▶ [What is expected]:
From the records below, count the lines holding the string "Baad". Only the number is wanted.

▶ [Data records]:
-- Opening Marker --

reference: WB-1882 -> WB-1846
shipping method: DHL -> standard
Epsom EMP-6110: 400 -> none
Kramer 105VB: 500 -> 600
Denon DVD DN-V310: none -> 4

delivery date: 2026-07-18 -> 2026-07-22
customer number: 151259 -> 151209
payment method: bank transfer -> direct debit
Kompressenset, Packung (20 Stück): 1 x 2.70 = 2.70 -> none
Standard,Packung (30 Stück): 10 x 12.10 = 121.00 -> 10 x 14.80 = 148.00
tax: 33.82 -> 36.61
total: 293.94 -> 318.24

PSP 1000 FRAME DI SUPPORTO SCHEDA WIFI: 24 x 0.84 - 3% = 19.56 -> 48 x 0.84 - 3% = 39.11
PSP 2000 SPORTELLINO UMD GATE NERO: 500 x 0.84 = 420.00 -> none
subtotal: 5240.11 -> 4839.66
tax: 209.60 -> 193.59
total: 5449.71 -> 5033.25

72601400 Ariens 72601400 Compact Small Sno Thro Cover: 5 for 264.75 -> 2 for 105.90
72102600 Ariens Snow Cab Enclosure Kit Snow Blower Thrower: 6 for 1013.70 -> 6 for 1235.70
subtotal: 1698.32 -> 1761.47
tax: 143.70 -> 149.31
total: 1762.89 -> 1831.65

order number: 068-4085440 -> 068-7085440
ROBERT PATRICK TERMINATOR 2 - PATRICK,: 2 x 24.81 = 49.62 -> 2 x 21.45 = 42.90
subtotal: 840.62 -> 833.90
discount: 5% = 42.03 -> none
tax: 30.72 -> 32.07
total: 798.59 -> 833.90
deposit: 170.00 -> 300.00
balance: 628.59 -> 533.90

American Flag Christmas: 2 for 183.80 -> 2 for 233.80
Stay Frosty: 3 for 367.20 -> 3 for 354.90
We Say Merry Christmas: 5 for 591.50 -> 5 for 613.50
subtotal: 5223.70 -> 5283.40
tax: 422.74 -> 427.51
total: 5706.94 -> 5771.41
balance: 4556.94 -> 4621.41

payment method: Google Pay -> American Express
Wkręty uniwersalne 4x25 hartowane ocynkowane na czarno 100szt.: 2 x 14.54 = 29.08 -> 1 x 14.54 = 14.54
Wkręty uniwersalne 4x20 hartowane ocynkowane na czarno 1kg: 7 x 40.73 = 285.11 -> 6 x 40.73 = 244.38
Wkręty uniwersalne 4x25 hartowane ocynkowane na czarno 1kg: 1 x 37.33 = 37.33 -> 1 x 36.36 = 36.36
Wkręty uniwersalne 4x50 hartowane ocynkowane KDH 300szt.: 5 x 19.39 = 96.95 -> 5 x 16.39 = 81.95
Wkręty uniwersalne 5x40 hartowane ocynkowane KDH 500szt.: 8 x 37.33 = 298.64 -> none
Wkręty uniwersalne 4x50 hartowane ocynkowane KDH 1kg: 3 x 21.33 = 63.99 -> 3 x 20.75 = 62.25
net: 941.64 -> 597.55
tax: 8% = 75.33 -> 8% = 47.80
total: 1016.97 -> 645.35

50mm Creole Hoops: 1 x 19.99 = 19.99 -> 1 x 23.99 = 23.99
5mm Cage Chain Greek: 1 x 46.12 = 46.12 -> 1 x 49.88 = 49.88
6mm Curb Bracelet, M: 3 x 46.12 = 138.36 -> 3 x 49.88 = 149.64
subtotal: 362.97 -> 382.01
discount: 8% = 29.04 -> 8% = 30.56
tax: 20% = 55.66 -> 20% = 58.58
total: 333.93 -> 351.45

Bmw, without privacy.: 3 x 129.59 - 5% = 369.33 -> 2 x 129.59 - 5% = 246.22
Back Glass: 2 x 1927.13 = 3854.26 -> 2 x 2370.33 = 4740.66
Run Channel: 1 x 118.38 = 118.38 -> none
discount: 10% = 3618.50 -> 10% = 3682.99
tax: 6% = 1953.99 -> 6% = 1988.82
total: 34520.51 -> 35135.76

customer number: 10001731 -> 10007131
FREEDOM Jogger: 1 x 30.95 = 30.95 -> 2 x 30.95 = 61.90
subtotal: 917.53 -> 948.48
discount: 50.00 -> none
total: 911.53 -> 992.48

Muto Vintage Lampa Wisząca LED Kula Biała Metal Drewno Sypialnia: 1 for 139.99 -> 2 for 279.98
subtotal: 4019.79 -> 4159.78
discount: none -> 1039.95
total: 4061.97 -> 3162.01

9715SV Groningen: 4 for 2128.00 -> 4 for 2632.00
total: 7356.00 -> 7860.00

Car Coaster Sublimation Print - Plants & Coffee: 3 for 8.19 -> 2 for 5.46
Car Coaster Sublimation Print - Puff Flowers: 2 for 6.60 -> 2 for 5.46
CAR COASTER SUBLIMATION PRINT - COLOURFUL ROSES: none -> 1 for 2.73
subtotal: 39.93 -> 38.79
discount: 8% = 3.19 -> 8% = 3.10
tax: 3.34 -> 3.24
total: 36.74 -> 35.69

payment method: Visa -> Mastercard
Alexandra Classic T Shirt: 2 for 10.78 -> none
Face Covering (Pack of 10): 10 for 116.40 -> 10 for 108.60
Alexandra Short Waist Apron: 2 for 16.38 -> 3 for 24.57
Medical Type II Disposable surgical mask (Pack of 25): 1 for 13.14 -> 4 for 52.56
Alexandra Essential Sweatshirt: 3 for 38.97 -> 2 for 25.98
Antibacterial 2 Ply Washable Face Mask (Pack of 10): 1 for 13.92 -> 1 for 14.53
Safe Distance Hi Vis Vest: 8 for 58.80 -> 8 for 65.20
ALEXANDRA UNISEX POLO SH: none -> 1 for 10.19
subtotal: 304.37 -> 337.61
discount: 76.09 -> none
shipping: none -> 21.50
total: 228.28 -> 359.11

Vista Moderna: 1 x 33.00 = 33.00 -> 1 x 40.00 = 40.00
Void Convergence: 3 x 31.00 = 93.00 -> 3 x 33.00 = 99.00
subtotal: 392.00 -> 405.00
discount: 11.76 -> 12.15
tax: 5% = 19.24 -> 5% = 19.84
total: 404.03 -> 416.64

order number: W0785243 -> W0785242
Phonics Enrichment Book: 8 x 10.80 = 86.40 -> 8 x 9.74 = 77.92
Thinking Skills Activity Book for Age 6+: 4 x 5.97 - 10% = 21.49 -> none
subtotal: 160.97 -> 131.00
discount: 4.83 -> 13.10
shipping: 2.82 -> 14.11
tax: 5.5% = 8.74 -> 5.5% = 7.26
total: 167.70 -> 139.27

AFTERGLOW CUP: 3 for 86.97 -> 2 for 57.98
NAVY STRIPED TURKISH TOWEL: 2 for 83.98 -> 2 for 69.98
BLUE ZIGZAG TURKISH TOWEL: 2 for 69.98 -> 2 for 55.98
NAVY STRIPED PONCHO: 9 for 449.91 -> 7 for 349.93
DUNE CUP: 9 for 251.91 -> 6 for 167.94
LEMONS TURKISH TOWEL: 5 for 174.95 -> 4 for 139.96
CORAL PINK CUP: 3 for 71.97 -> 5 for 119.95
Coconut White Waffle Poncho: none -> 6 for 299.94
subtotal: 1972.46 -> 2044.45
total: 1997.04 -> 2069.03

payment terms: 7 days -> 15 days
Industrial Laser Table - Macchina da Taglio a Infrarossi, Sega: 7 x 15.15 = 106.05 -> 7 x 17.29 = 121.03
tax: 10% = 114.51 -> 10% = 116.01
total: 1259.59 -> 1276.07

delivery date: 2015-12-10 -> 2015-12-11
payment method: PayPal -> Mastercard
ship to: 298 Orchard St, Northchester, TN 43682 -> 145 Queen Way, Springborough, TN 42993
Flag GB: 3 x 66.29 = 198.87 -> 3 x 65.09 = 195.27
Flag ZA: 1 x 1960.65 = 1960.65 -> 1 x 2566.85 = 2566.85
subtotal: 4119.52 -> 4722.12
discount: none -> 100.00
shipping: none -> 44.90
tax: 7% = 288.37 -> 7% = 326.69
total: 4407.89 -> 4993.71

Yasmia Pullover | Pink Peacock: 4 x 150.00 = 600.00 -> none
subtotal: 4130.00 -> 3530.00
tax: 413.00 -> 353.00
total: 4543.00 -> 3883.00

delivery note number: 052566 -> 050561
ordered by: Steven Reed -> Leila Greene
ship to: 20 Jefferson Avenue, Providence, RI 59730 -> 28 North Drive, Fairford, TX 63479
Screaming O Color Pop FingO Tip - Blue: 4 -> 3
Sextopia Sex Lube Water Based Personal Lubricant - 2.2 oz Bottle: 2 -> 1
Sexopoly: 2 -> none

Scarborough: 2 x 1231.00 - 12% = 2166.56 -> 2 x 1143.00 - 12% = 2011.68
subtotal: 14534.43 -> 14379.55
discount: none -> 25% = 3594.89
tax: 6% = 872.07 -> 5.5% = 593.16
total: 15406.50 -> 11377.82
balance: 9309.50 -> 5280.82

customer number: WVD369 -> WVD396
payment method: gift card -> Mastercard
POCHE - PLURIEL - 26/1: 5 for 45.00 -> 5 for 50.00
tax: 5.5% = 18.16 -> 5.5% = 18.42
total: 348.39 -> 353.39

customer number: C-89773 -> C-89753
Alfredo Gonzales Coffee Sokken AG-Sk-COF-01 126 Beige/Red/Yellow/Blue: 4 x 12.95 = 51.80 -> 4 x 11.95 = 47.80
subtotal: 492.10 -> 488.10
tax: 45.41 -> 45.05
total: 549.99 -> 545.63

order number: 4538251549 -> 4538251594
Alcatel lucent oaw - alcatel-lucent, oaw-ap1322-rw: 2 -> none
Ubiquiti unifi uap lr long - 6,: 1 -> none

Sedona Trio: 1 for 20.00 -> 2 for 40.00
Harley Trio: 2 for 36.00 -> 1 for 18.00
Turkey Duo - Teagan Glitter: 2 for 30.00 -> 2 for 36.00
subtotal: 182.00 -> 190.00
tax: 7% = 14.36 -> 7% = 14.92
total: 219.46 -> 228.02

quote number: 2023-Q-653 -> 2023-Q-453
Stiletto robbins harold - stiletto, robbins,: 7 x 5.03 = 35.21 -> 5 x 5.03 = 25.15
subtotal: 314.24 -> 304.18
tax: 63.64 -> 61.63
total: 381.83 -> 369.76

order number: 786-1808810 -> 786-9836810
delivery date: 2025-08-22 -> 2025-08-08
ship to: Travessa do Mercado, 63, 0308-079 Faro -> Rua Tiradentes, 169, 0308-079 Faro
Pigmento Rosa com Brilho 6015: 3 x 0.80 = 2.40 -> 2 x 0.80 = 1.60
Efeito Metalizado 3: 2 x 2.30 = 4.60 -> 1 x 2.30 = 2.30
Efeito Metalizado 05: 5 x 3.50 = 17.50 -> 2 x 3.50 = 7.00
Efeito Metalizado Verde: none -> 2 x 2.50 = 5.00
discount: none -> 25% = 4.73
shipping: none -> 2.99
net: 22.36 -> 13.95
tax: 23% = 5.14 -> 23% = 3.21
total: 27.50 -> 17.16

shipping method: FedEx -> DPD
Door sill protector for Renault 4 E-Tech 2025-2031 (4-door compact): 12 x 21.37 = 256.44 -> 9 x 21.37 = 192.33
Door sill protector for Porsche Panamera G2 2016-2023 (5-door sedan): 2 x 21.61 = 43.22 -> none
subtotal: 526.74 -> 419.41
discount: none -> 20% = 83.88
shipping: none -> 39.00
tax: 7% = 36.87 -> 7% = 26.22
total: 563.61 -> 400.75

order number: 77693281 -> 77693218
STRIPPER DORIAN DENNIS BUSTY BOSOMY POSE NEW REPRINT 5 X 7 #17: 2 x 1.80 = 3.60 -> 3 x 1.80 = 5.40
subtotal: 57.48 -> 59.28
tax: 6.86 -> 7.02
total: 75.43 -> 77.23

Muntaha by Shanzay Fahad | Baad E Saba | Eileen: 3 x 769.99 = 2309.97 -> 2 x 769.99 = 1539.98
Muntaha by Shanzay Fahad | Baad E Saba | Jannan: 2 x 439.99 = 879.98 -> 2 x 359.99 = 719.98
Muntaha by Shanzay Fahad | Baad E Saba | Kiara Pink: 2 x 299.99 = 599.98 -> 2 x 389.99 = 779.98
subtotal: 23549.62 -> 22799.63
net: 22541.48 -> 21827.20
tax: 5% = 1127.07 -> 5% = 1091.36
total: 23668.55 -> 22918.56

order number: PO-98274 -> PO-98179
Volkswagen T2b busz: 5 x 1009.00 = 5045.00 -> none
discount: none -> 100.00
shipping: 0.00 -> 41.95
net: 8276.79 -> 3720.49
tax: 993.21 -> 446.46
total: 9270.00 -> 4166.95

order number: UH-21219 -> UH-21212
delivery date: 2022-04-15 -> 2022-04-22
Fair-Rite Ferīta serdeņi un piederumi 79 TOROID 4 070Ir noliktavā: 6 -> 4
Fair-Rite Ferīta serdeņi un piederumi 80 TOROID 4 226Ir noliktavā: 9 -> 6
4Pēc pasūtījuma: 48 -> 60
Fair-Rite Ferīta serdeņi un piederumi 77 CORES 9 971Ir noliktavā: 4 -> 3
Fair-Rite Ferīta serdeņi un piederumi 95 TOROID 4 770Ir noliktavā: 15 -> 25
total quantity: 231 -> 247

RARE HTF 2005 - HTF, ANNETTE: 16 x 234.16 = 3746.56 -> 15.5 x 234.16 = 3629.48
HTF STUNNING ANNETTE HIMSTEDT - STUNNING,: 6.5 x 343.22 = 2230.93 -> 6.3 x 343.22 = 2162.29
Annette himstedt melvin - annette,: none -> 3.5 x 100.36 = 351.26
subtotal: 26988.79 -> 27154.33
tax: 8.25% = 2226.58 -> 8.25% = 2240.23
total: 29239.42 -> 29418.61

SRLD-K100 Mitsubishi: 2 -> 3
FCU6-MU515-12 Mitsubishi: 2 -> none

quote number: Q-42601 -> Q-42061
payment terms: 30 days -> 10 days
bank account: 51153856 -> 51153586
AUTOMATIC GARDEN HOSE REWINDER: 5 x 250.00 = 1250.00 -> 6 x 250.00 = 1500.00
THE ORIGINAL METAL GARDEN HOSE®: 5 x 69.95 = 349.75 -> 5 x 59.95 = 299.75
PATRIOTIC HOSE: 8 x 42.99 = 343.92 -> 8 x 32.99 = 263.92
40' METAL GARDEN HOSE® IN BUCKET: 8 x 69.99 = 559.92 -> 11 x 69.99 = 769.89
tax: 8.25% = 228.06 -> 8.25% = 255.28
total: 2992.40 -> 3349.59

-- Closing Marker --

▶ [Task response]:
3